** Opening Given entries block **

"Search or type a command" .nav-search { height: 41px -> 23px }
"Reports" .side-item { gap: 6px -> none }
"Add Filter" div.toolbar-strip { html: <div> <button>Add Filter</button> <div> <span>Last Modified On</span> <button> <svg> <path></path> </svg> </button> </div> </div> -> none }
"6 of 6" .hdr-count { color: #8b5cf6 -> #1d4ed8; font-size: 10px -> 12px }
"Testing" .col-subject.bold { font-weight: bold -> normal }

** Closing Given entries block **
** Opening Given entries block **

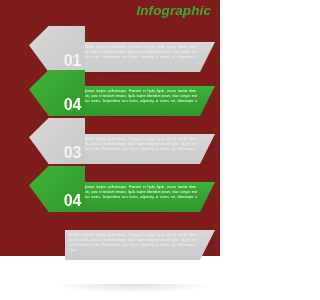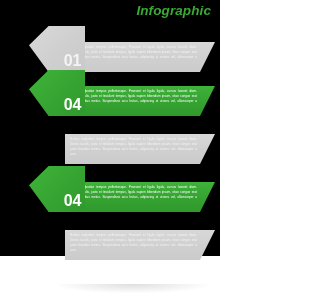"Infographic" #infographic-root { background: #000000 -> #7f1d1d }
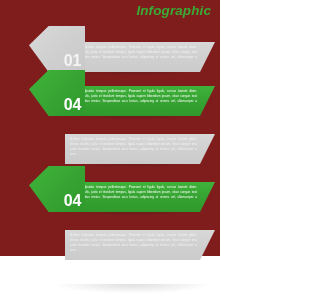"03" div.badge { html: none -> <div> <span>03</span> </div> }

** Closing Given entries block **
** Opening Given entries block **

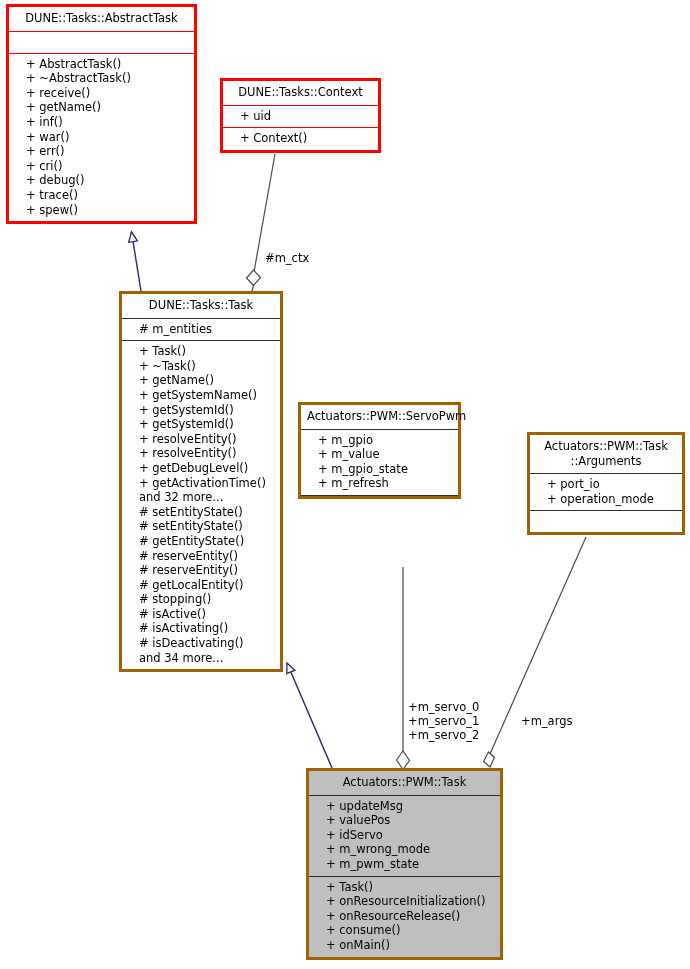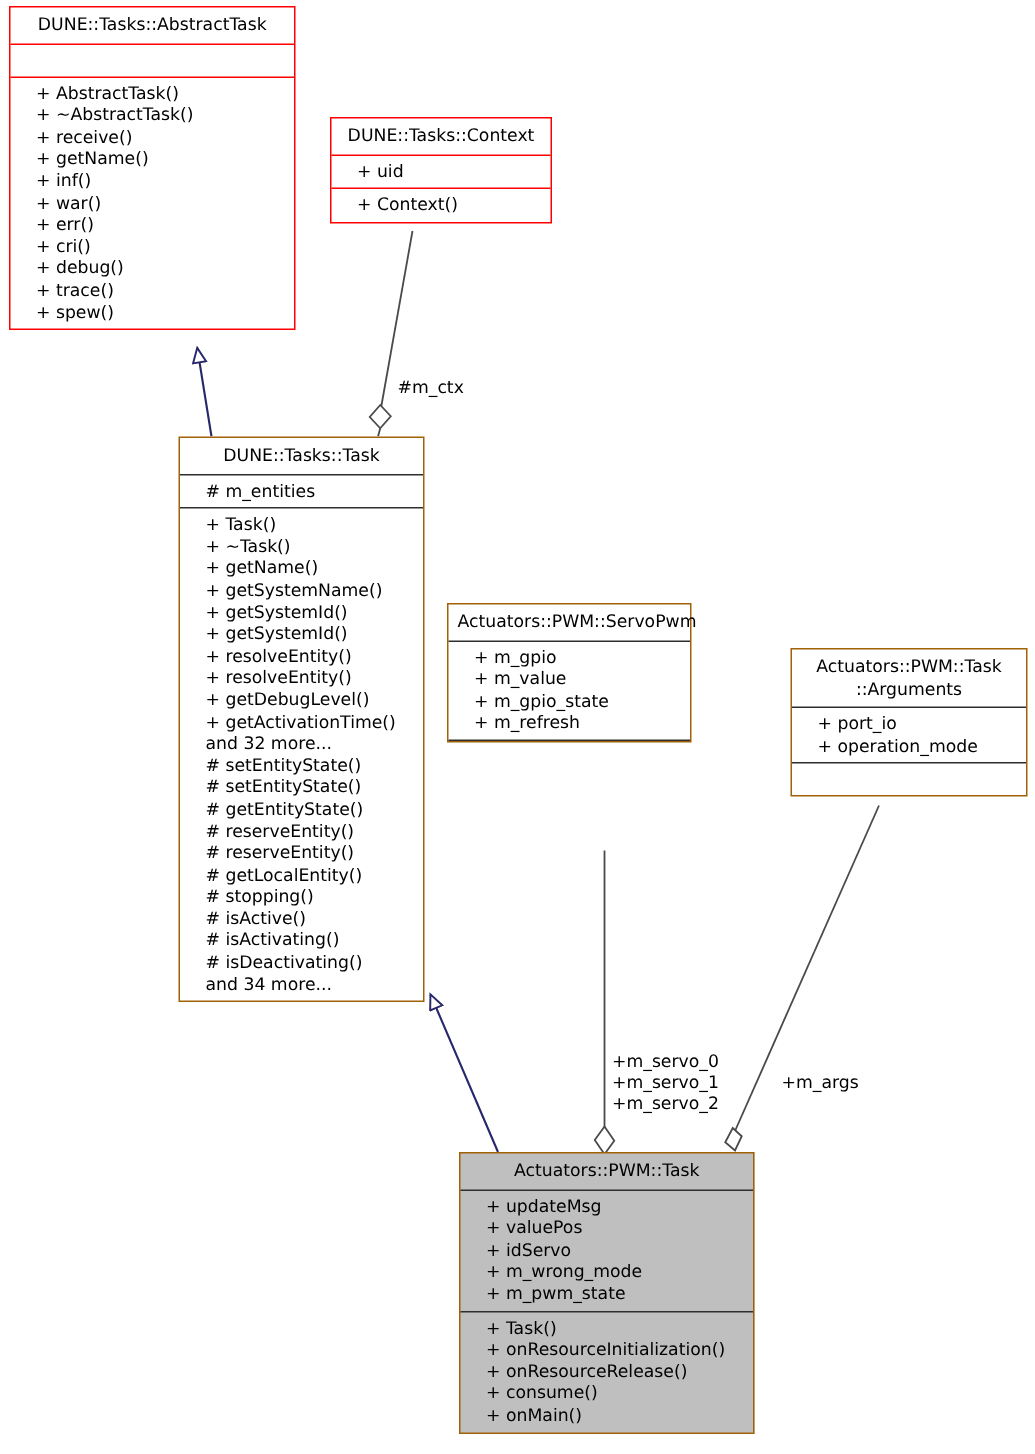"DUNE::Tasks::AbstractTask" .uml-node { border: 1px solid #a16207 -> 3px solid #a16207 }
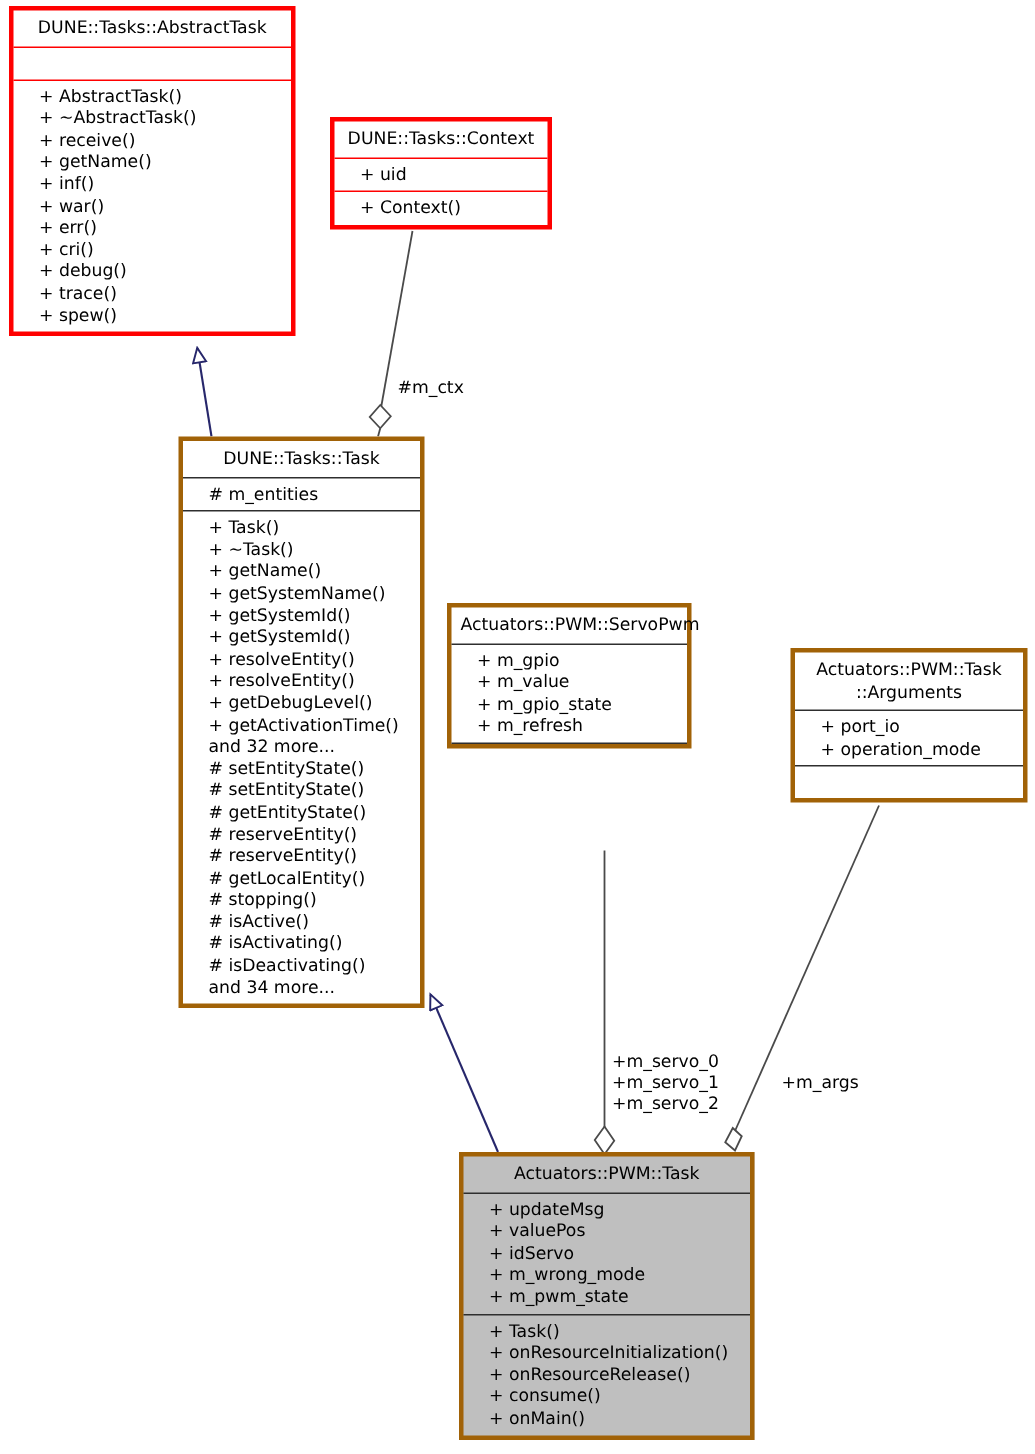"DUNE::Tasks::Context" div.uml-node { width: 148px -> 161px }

** Closing Given entries block **

Aim of the exercise
Return the lines above from the one with "border: 1px solid" through the one with "width: 148px ->", verbatim and nothing else. Omit every picture.

Solution for this exercise
"DUNE::Tasks::AbstractTask" .uml-node { border: 1px solid #a16207 -> 3px solid #a16207 }
"DUNE::Tasks::Context" div.uml-node { width: 148px -> 161px }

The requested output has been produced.